[WHAT THIS TASK INVOLVES] Which of the lines in the records below hold the string "filter"? Copy every one of them.

☆ ☆ ☆

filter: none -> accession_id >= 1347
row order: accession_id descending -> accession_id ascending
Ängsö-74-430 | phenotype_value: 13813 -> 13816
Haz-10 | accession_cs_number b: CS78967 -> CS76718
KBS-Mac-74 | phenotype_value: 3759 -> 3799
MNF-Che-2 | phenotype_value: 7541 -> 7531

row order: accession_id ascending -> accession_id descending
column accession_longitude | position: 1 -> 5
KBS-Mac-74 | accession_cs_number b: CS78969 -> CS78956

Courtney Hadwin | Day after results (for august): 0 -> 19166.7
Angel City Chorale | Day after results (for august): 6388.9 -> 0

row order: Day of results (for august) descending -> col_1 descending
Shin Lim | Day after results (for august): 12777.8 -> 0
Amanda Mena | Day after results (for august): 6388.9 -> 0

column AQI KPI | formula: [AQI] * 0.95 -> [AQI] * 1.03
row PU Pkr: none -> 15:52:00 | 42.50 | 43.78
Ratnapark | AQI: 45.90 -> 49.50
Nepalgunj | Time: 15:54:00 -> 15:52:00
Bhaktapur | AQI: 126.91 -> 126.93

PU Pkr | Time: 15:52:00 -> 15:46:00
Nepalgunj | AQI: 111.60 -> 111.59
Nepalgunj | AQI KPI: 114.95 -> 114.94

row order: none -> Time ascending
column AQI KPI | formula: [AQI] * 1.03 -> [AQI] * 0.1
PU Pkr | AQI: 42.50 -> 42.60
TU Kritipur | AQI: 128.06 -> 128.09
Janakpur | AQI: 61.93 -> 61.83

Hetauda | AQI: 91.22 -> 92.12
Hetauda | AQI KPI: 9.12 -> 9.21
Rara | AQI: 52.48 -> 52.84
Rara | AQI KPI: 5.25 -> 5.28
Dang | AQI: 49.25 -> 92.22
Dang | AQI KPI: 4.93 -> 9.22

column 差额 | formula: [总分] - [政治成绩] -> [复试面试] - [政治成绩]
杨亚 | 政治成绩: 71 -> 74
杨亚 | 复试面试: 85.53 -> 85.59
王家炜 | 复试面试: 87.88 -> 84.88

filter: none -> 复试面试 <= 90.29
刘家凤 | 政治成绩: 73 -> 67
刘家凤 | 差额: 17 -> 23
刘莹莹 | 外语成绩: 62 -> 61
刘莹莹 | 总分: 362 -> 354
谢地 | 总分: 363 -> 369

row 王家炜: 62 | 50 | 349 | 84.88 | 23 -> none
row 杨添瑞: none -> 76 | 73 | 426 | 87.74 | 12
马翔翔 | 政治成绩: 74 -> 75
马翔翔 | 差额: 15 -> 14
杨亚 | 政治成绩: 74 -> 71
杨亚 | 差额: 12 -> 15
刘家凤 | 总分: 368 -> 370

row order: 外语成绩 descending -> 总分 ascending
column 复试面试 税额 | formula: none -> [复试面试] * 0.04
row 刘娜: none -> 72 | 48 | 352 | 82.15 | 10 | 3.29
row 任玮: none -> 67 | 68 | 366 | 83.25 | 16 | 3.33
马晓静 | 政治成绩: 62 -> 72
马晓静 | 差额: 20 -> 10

☆ ☆ ☆

[RESULT OF THIS EXERCISE]
filter: none -> accession_id >= 1347
filter: none -> 复试面试 <= 90.29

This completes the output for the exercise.